▶ Edit difference data:
Segment Open
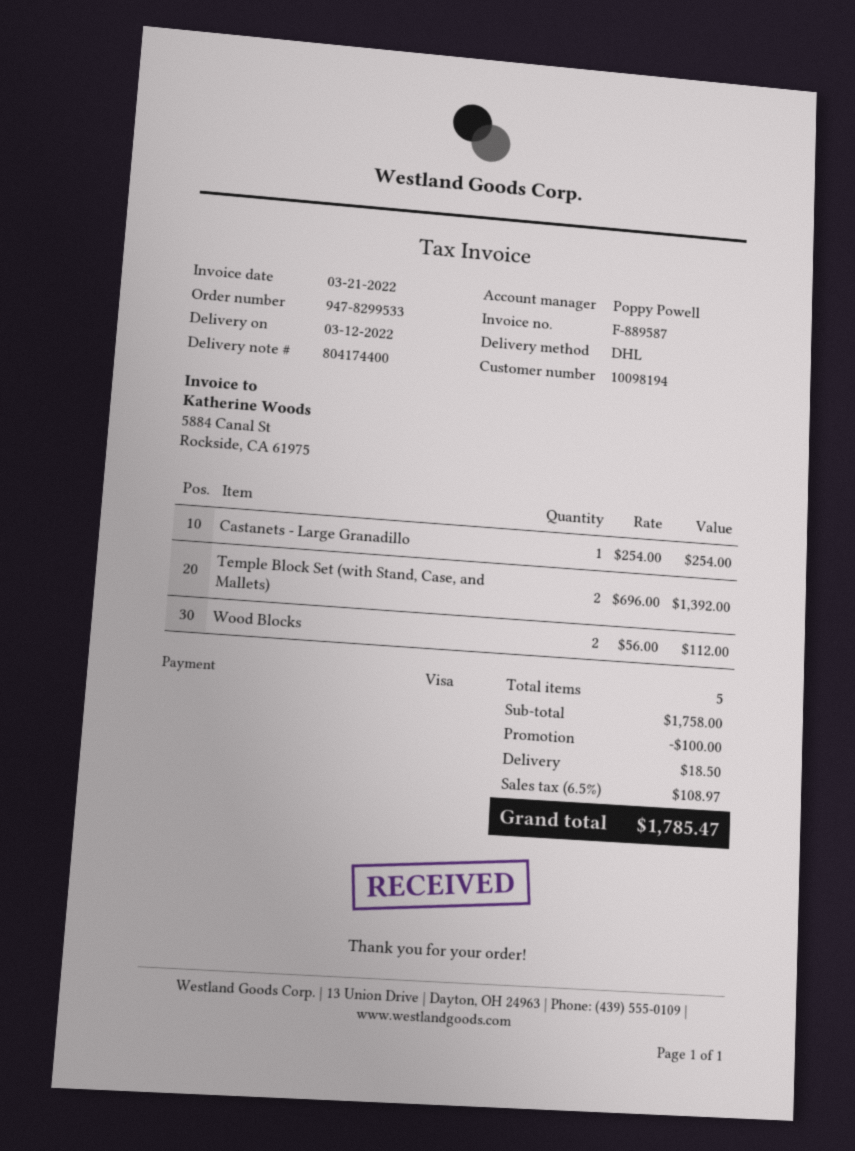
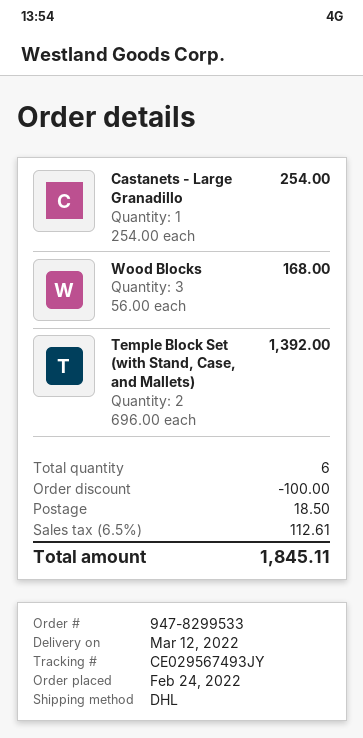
Wood Blocks: 2 x 56.00 = 112.00 -> 3 x 56.00 = 168.00
total quantity: 5 -> 6
tax: 6.5% = 108.97 -> 6.5% = 112.61
total: 1785.47 -> 1845.11

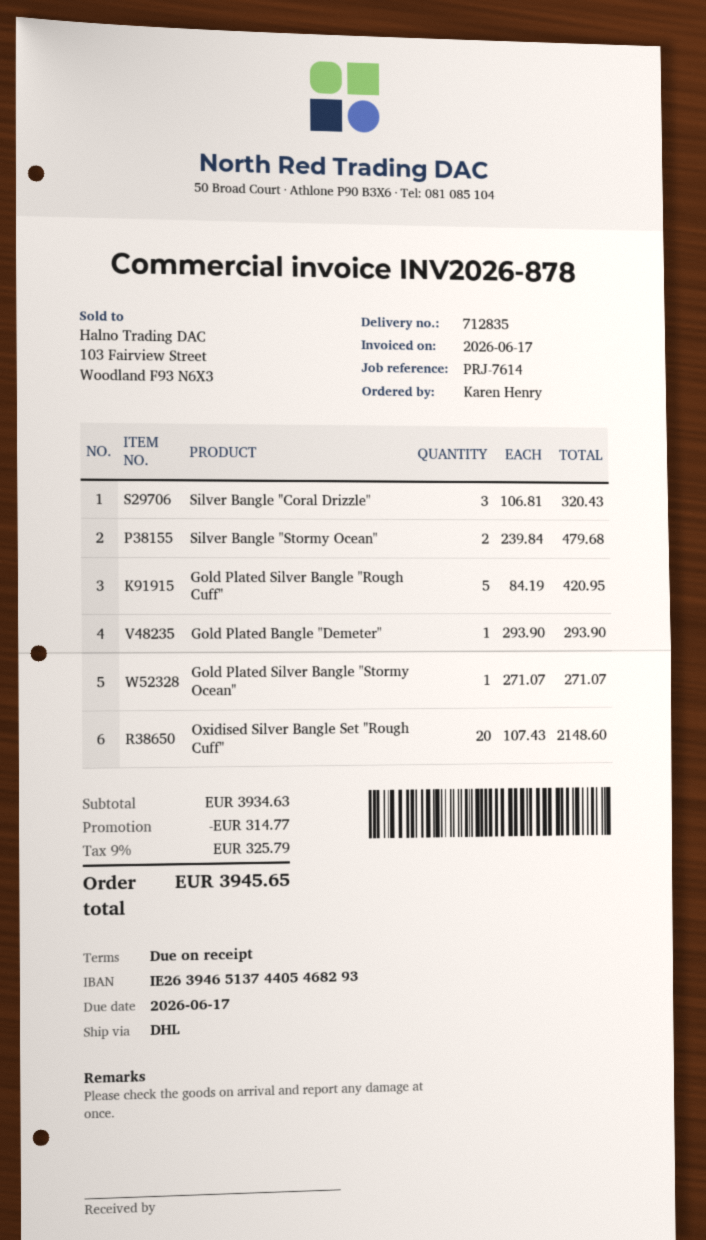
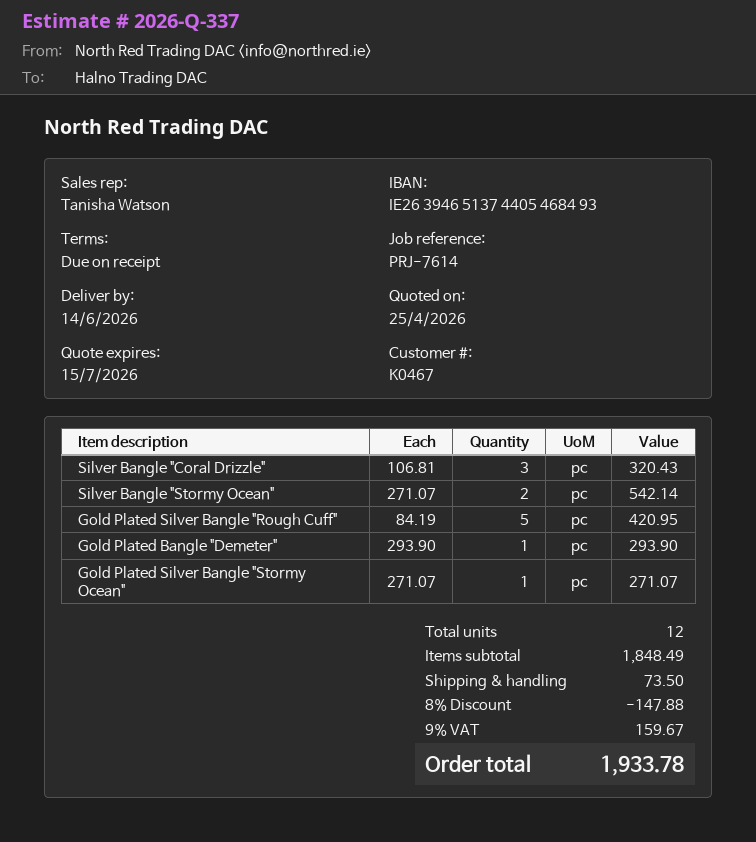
bank account: IE26394651374405468293 -> IE26394651374405468493
Silver Bangle "Stormy Ocean": 2 x 239.84 = 479.68 -> 2 x 271.07 = 542.14
Oxidised Silver Bangle Set "Rough Cuff": 20 x 107.43 = 2148.60 -> none
subtotal: 3934.63 -> 1848.49
discount: 314.77 -> 147.88
shipping: none -> 73.50
tax: 9% = 325.79 -> 9% = 159.67
total: 3945.65 -> 1933.78

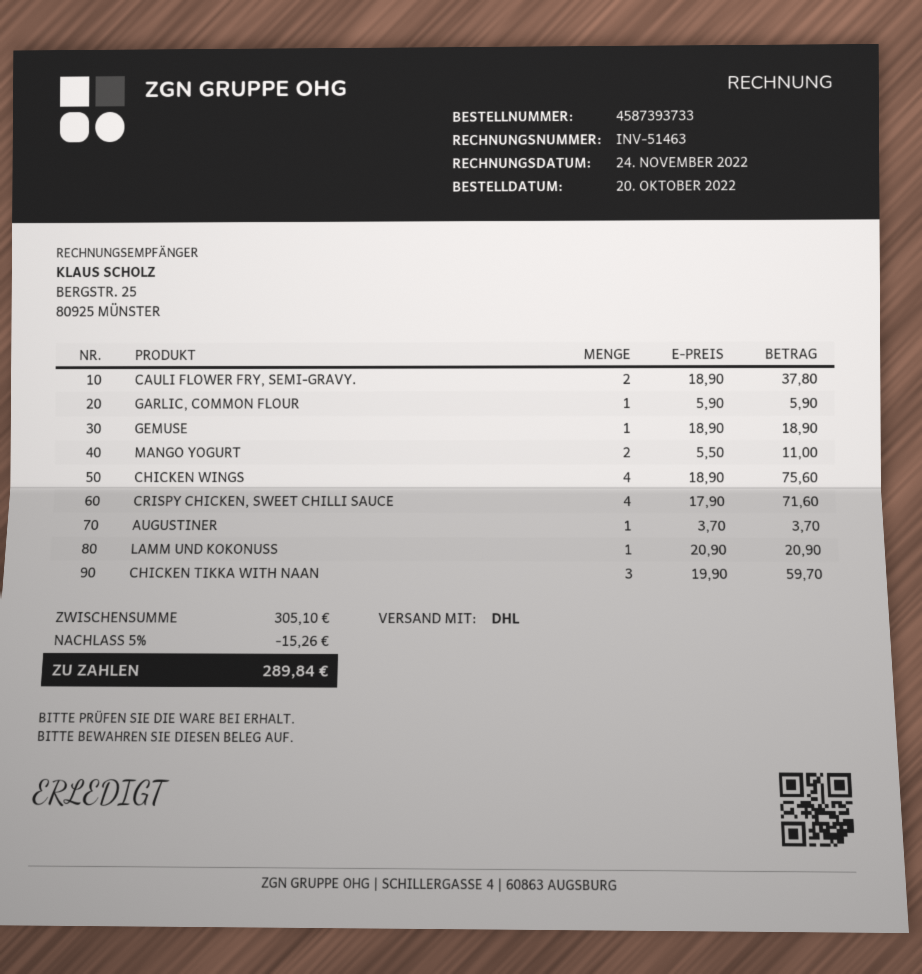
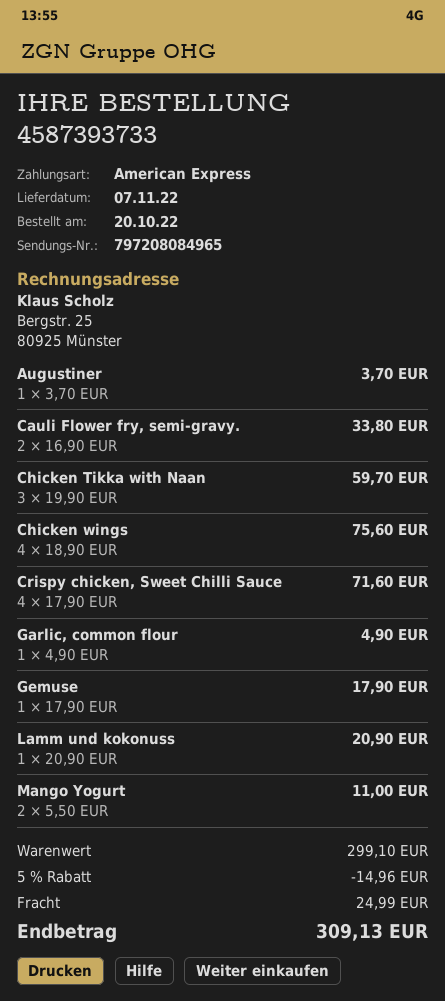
CAULI FLOWER FRY, SEMI-GRAVY.: 2 x 18.90 = 37.80 -> 2 x 16.90 = 33.80
GARLIC, COMMON FLOUR: 1 x 5.90 = 5.90 -> 1 x 4.90 = 4.90
GEMUSE: 1 x 18.90 = 18.90 -> 1 x 17.90 = 17.90
subtotal: 305.10 -> 299.10
discount: 5% = 15.26 -> 5% = 14.96
shipping: none -> 24.99
total: 289.84 -> 309.13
Segment Closed
▶ What is required: Now transcribe the lines above exactly, starting at the line containing "total quantity: 5 -> 6" and ending at the line containing "Oxidised Silver Bangle", both lines included, pictures excluded.

▶ Reply to the exercise:
total quantity: 5 -> 6
tax: 6.5% = 108.97 -> 6.5% = 112.61
total: 1785.47 -> 1845.11

bank account: IE26394651374405468293 -> IE26394651374405468493
Silver Bangle "Stormy Ocean": 2 x 239.84 = 479.68 -> 2 x 271.07 = 542.14
Oxidised Silver Bangle Set "Rough Cuff": 20 x 107.43 = 2148.60 -> none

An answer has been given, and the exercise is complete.